1995 Timor earthquake
- UTC time: 1995-05-14 11:33:18
- ISC event: 103774
- USGS-ANSS: ComCat
- Local date: 14 May 1995
- Magnitude: M_{w} 6.9
- Depth: 12.9 km (8 mi)
- Epicenter: 8°21′47″S 124°59′49″E﻿ / ﻿8.363°S 124.997°E
- Type: Normal
- Max. intensity: MMI VIII (Severe)
- Casualties: 11 missing, 19 injured

= 1995 Timor earthquake =

1995 earthquake in Southeast Asia

An earthquake measuring 6.9 on the moment magnitude scale struck between Flores and Timor on 14 May 1995. The shock centered in the Ombai Strait was associated with coastal subsidence and a tsunami on Timor. A 4 m wave inundated up to 120 m inland and left 19 people injured and 11 missing. At Dili, a 1.5 m tsunami destroyed homes and damaged 40 boats.

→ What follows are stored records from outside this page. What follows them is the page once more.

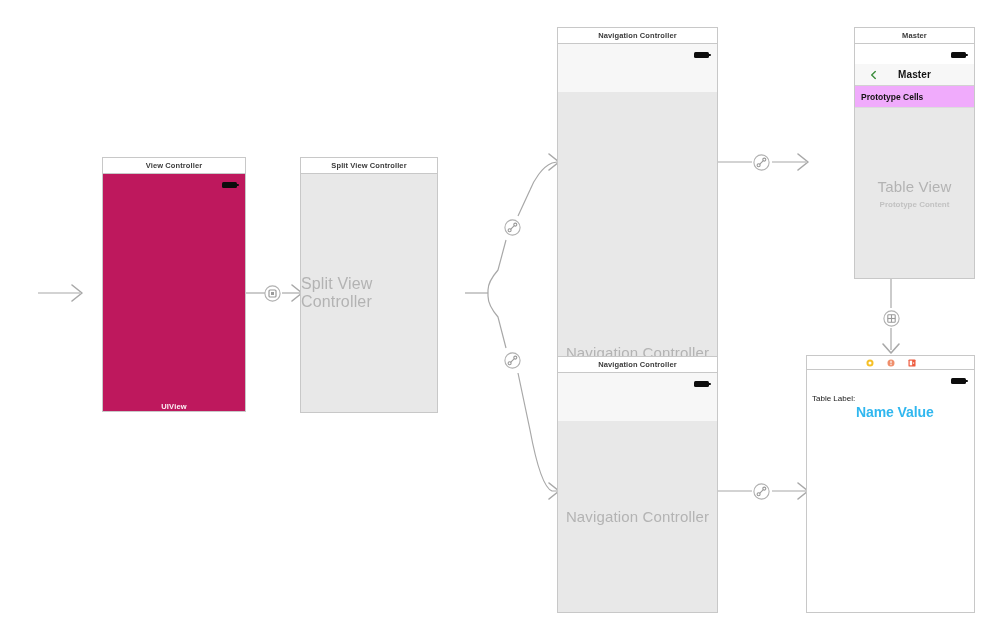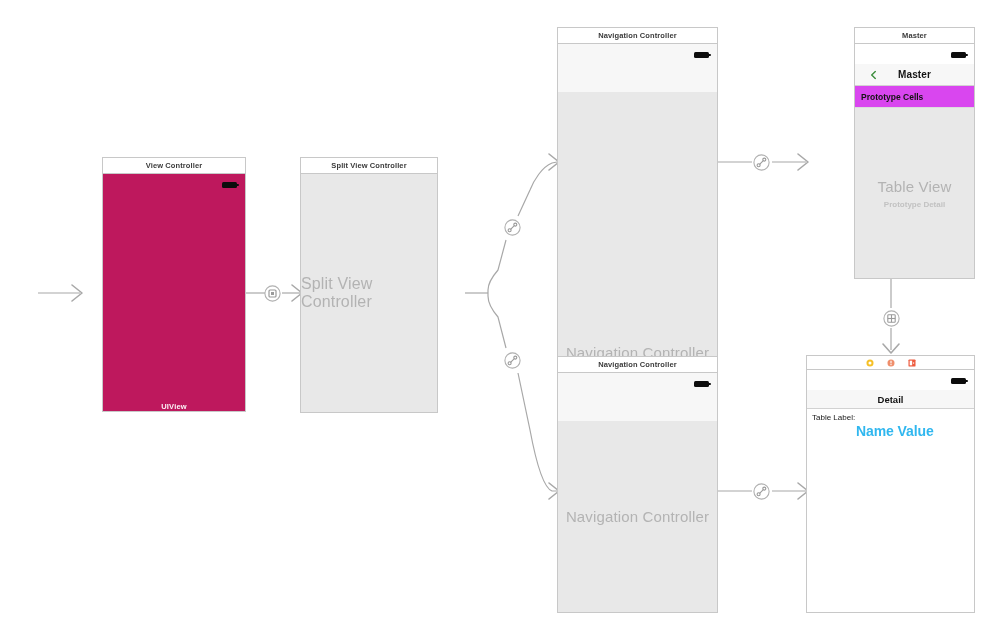"Prototype Cells" .cellrow { background: #d946ef -> #f0abfc }
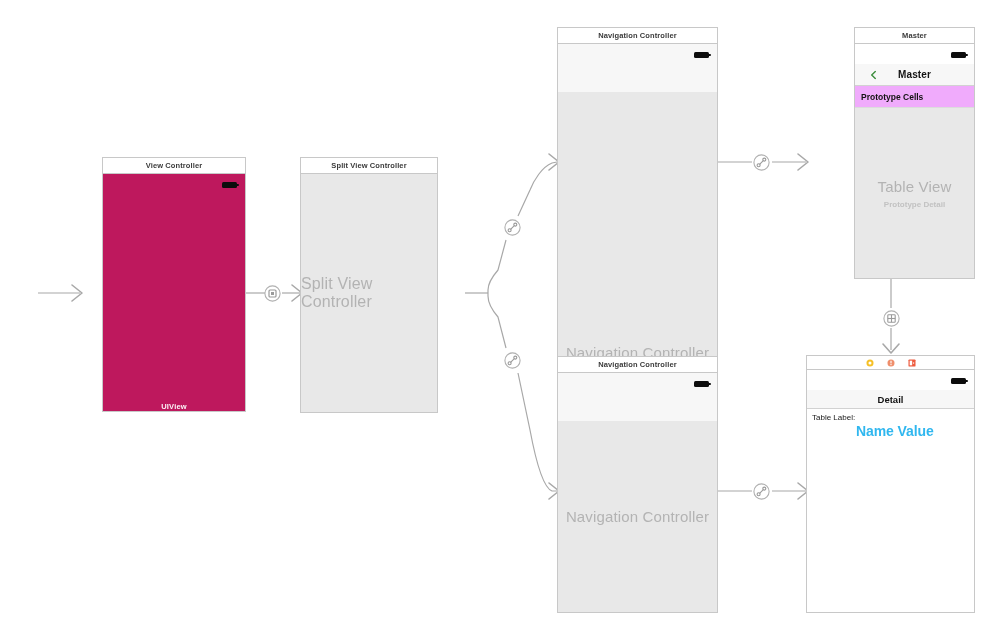"Prototype Detail" div.ph-sub { text: Detail -> Content }
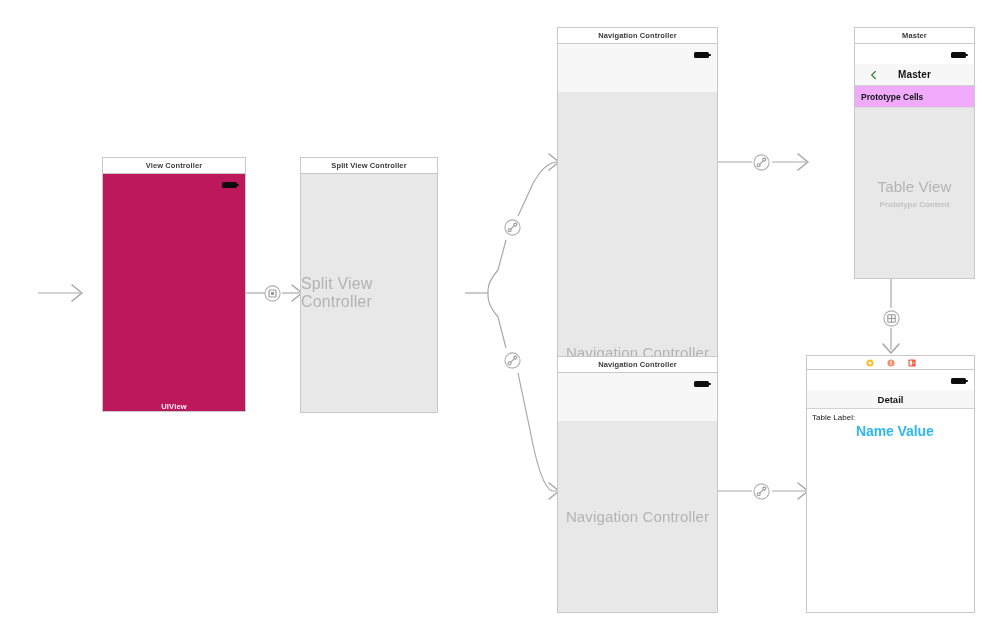"Detail" div.detail-navbar { html: <div> <span>Detail</span> </div> -> none }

Significant damage was also reported in Maliana and Maubara while landslides affected the epicenter region. Subsidence was observed from Dili to Maboura; subsidence at Marinir may have been responsible for the 4 m tsunami run-up. Furthermore, a submarine landslide or one occurring near the sea may have caused the tsunami. There were no eyewitness account of the tsunami waves following the earthquake.